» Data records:
--------------------

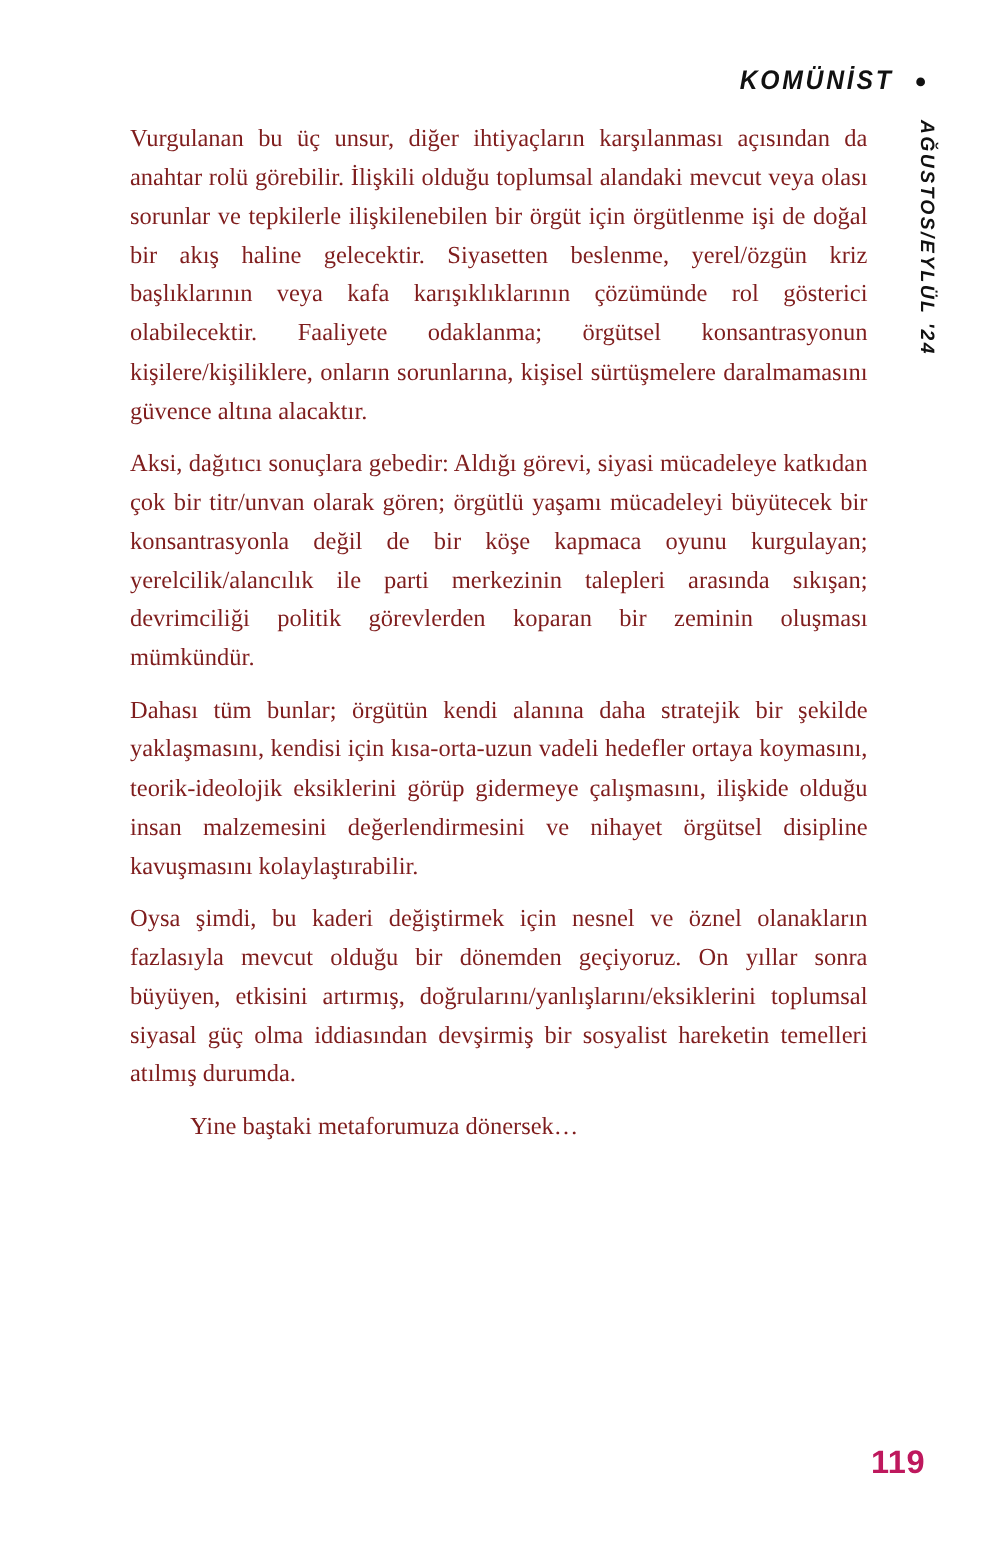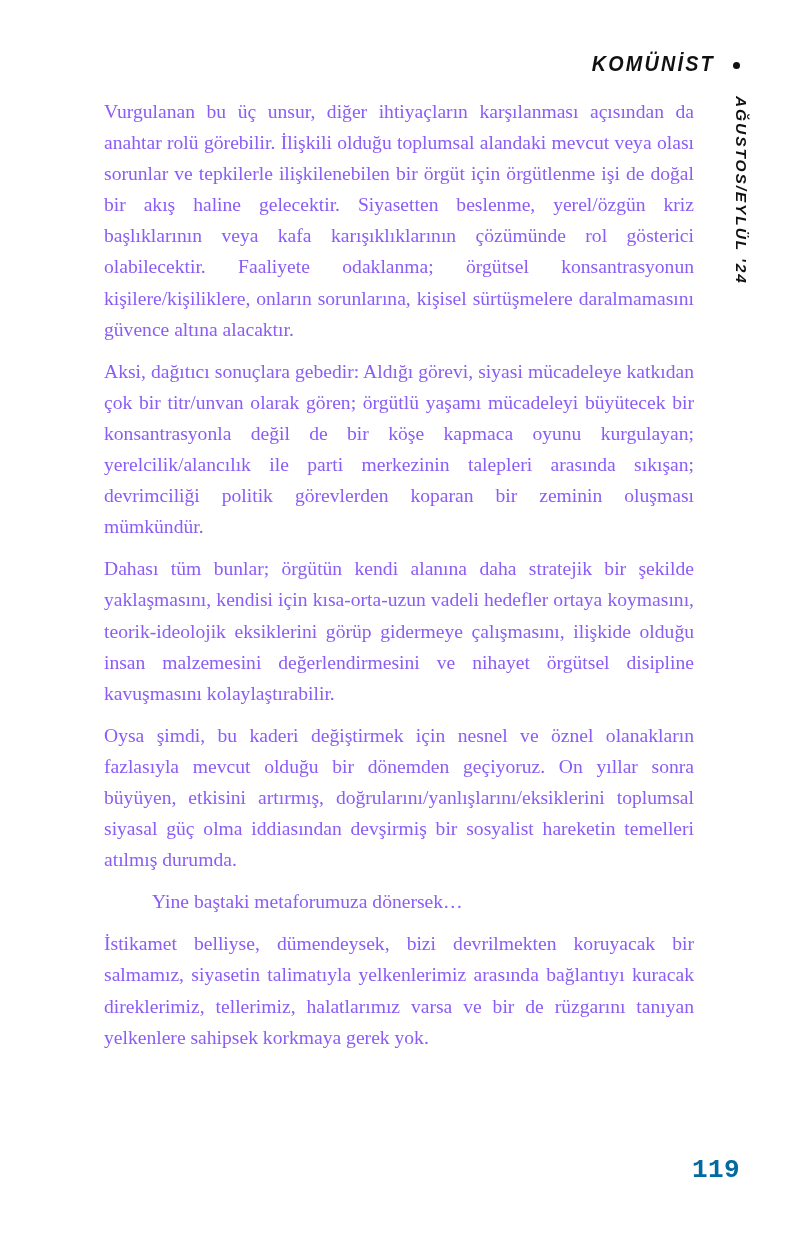--- a/index.html
+++ b/index.html
@@ -85,42 +85,42 @@
   }
 
   .body-paragraph {
     margin: 0 0 11px 0;
     font-size: 19.6px;
     line-height: 31.1px;
     text-align: justify;
     text-justify: inter-word;
     hyphens: manual;
     -webkit-hyphens: manual;
-    color: #8b5cf6;
+    color: #7f1d1d;
   }
 
   .body-paragraph:last-child {
     margin-bottom: 0;
   }
 
   .body-paragraph.no-justify {
     text-align: left;
     margin-left: 48px;
   }
 
   
   .folio {
     position: absolute;
     right: 58px;
     bottom: 56px;
-    font-family: Liberation Mono, monospace;
+    font-family: Liberation Sans, sans-serif;
     font-weight: 700;
     font-size: 26px;
     letter-spacing: 0.4px;
-    color: #0369a1;
+    color: #be185d;
   }
 </style>
 </head>
 <body>
 
 <div class="page">
 
   <div class="running-head">
     <span class="running-head-title">KOMÜNİST</span>
     <span class="running-head-bullet"></span>
@@ -129,18 +129,17 @@
   <div class="issue-marker">
     <span class="issue-marker-text">AĞUSTOS/EYLÜL '24</span>
   </div>
 
   <div class="text-column">
     <p class="body-paragraph">Vurgulanan bu üç unsur, diğer ihtiyaçların karşılanması açısından da anahtar rolü görebilir. İlişkili olduğu toplumsal alandaki mevcut veya olası sorunlar ve tepkilerle ilişkilenebilen bir örgüt için örgütlenme işi de doğal bir akış haline gelecektir. Siyasetten beslenme, yerel/özgün kriz başlıklarının veya kafa karışıklıklarının çözümünde rol gösterici olabilecektir. Faaliyete odaklanma; örgütsel konsantrasyonun kişilere/kişiliklere, onların sorunlarına, kişisel sürtüşmelere daralmamasını güvence altına alacaktır.</p>
     <p class="body-paragraph">Aksi, dağıtıcı sonuçlara gebedir: Aldığı görevi, siyasi mücadeleye katkıdan çok bir titr/unvan olarak gören; örgütlü yaşamı mücadeleyi büyütecek bir konsantrasyonla değil de bir köşe kapmaca oyunu kurgulayan; yerelcilik/alancılık ile parti merkezinin talepleri arasında sıkışan; devrimciliği politik görevlerden koparan bir zeminin oluşması mümkündür.</p>
     <p class="body-paragraph">Dahası tüm bunlar; örgütün kendi alanına daha stratejik bir şekilde yaklaşmasını, kendisi için kısa-orta-uzun vadeli hedefler ortaya koymasını, teorik-ideolojik eksiklerini görüp gidermeye çalışmasını, ilişkide olduğu insan malzemesini değerlendirmesini ve nihayet örgütsel disipline kavuşmasını kolaylaştırabilir.</p>
     <p class="body-paragraph">Oysa şimdi, bu kaderi değiştirmek için nesnel ve öznel olanakların fazlasıyla mevcut olduğu bir dönemden geçiyoruz. On yıllar sonra büyüyen, etkisini artırmış, doğrularını/yanlışlarını/eksiklerini toplumsal siyasal güç olma iddiasından devşirmiş bir sosyalist hareketin temelleri atılmış durumda.</p>
     <p class="body-paragraph no-justify">Yine baştaki metaforumuza dönersek…</p>
-    <p class="body-paragraph">İstikamet belliyse, dümendeysek, bizi devrilmekten koruyacak bir salmamız, siyasetin talimatıyla yelkenlerimiz arasında bağlantıyı kuracak direklerimiz, tellerimiz, halatlarımız varsa ve bir de rüzgarını tanıyan yelkenlere sahipsek korkmaya gerek yok.</p>
   </div>
 
   <div class="folio">119</div>
 
 </div>
 
 </body></html>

--------------------

Your answer should consist only of the lines above between the line holding "zeminin oluşması mümkündür.</p>" and the line holding "disipline kavuşmasını kolaylaştırabilir.</p>", inclusive, each transcribed exactly.

     <p class="body-paragraph">Aksi, dağıtıcı sonuçlara gebedir: Aldığı görevi, siyasi mücadeleye katkıdan çok bir titr/unvan olarak gören; örgütlü yaşamı mücadeleyi büyütecek bir konsantrasyonla değil de bir köşe kapmaca oyunu kurgulayan; yerelcilik/alancılık ile parti merkezinin talepleri arasında sıkışan; devrimciliği politik görevlerden koparan bir zeminin oluşması mümkündür.</p>
     <p class="body-paragraph">Dahası tüm bunlar; örgütün kendi alanına daha stratejik bir şekilde yaklaşmasını, kendisi için kısa-orta-uzun vadeli hedefler ortaya koymasını, teorik-ideolojik eksiklerini görüp gidermeye çalışmasını, ilişkide olduğu insan malzemesini değerlendirmesini ve nihayet örgütsel disipline kavuşmasını kolaylaştırabilir.</p>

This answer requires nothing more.